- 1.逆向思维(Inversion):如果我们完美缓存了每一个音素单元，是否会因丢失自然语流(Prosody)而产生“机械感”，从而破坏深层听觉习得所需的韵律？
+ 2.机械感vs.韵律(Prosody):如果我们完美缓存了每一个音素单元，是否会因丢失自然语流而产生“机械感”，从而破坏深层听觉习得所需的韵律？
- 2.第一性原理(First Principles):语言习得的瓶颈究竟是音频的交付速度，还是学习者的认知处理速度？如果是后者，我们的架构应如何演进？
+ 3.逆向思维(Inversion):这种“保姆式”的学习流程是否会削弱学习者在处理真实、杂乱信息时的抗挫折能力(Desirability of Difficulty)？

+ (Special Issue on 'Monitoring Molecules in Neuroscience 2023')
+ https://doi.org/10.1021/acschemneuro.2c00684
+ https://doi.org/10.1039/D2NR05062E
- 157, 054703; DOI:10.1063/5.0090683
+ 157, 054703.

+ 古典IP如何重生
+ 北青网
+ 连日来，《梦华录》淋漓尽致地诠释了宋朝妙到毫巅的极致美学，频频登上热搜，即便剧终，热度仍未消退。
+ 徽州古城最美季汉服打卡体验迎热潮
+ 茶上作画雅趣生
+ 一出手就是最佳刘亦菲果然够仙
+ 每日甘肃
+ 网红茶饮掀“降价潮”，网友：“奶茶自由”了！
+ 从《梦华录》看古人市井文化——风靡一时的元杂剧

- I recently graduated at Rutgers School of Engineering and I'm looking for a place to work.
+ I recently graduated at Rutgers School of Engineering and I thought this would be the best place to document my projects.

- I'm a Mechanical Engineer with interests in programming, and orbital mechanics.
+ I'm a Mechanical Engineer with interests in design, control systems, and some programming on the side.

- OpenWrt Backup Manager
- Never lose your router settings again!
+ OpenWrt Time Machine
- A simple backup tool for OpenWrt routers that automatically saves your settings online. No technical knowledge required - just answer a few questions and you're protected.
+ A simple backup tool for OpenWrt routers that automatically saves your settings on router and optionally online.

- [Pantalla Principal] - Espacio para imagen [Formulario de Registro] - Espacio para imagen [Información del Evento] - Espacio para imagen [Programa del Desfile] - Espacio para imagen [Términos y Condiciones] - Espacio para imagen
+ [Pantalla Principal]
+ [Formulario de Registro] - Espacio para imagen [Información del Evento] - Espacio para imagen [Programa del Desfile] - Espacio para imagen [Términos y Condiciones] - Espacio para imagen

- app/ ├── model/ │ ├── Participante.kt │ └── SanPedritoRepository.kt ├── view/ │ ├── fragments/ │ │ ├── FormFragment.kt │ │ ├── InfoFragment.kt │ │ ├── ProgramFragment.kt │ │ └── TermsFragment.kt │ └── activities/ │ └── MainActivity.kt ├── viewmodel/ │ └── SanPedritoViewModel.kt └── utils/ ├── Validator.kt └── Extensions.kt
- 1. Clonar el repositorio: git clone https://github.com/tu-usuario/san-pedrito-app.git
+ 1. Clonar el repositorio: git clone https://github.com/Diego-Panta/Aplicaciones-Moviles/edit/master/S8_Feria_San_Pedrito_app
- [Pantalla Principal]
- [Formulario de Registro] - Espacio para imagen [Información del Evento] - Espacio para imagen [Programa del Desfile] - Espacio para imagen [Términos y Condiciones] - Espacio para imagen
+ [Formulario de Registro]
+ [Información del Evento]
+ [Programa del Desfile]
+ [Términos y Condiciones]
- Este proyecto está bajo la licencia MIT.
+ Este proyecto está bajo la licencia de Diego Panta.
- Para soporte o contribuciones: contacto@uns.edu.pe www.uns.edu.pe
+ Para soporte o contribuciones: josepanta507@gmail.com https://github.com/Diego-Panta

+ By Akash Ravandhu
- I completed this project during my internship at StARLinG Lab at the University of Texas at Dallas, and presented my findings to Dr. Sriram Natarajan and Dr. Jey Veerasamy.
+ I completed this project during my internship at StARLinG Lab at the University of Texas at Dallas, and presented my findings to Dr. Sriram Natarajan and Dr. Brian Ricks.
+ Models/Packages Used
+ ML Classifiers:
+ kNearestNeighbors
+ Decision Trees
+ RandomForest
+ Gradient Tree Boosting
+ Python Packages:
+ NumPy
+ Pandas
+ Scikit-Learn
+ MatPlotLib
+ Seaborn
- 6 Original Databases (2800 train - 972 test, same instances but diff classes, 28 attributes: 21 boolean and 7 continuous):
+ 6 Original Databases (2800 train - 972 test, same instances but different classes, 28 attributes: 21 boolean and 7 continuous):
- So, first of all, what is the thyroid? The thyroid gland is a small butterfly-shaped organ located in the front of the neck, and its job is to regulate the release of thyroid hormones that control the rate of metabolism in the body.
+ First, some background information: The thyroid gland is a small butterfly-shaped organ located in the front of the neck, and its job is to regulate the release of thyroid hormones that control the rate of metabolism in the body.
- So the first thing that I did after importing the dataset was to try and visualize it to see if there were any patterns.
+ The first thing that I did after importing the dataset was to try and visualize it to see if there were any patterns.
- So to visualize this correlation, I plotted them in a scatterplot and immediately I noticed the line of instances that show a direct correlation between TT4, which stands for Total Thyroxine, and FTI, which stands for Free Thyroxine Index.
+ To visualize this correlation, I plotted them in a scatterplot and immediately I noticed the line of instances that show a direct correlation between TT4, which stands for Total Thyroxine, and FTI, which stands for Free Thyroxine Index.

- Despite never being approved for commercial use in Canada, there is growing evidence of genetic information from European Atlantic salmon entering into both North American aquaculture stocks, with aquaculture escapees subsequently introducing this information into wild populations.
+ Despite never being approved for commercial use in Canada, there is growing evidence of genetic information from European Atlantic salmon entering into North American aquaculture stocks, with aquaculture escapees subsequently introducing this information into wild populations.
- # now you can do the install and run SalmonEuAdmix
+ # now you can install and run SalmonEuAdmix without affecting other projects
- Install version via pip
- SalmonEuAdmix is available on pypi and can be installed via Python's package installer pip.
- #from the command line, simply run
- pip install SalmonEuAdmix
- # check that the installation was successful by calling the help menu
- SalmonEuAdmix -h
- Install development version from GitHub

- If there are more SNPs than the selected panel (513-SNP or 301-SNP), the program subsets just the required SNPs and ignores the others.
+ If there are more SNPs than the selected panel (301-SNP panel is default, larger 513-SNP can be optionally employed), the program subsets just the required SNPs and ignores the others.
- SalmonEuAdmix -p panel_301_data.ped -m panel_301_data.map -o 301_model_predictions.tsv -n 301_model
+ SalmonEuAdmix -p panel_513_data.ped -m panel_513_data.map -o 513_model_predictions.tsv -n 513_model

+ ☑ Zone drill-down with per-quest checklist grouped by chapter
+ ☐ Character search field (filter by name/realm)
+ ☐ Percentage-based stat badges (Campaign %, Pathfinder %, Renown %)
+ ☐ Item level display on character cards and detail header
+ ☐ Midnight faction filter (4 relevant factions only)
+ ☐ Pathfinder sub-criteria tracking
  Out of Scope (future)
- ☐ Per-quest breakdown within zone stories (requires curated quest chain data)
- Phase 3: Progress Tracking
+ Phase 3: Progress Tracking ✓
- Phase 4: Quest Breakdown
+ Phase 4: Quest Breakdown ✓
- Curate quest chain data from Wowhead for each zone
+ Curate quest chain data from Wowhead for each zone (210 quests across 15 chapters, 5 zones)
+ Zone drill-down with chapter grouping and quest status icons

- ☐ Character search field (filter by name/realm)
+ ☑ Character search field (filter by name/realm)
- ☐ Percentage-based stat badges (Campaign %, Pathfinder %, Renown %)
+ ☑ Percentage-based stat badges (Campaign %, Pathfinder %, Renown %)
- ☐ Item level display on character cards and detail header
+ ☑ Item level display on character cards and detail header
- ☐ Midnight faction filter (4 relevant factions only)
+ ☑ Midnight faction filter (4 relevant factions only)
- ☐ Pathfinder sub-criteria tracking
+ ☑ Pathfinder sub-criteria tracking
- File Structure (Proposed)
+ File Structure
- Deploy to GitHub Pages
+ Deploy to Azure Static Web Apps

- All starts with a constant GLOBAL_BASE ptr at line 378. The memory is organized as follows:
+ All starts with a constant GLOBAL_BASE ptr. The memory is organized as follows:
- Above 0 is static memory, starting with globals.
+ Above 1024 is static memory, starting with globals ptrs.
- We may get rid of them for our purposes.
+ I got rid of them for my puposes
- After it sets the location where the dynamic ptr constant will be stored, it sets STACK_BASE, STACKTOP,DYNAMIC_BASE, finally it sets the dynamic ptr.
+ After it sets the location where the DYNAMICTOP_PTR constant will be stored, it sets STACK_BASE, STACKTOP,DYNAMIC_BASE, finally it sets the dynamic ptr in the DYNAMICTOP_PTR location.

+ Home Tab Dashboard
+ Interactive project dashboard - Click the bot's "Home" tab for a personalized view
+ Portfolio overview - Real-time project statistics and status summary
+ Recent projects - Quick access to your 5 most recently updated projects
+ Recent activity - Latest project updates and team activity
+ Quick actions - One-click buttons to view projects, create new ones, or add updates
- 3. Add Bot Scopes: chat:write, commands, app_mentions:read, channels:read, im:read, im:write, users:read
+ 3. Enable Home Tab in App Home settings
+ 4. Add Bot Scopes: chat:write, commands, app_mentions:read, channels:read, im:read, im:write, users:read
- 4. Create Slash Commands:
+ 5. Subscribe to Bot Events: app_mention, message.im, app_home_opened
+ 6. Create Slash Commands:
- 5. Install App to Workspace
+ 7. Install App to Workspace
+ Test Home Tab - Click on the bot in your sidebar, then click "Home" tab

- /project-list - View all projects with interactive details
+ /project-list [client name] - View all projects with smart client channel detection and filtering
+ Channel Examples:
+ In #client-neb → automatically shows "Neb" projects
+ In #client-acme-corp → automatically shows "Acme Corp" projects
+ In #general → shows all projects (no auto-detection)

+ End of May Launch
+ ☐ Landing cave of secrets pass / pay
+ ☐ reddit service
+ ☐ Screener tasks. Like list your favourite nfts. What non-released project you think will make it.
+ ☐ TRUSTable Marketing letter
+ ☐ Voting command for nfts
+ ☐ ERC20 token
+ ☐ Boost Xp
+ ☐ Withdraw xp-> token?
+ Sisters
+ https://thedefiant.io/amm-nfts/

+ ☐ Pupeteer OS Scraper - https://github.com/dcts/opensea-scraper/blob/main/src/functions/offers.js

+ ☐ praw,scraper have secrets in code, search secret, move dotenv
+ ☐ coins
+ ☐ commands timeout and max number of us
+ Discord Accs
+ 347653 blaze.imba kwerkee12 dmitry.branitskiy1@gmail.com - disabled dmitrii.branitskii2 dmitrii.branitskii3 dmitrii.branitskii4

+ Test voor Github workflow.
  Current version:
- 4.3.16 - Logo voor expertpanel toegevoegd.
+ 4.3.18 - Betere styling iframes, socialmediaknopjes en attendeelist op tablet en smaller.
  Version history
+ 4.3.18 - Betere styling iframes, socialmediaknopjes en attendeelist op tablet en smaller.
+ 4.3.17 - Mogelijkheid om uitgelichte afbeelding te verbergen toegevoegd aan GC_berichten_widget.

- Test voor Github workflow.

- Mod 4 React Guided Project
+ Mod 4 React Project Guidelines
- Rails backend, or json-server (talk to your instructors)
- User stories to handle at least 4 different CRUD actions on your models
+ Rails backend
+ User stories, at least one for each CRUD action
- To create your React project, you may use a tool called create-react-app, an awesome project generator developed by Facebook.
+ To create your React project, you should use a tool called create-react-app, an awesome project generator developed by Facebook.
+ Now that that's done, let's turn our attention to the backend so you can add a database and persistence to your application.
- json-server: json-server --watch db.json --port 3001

**Aim of the task**
Each line with the word "place" in the records above belongs in the result; copy all of them.

**Final answer**
- I recently graduated at Rutgers School of Engineering and I'm looking for a place to work.
+ I recently graduated at Rutgers School of Engineering and I thought this would be the best place to document my projects.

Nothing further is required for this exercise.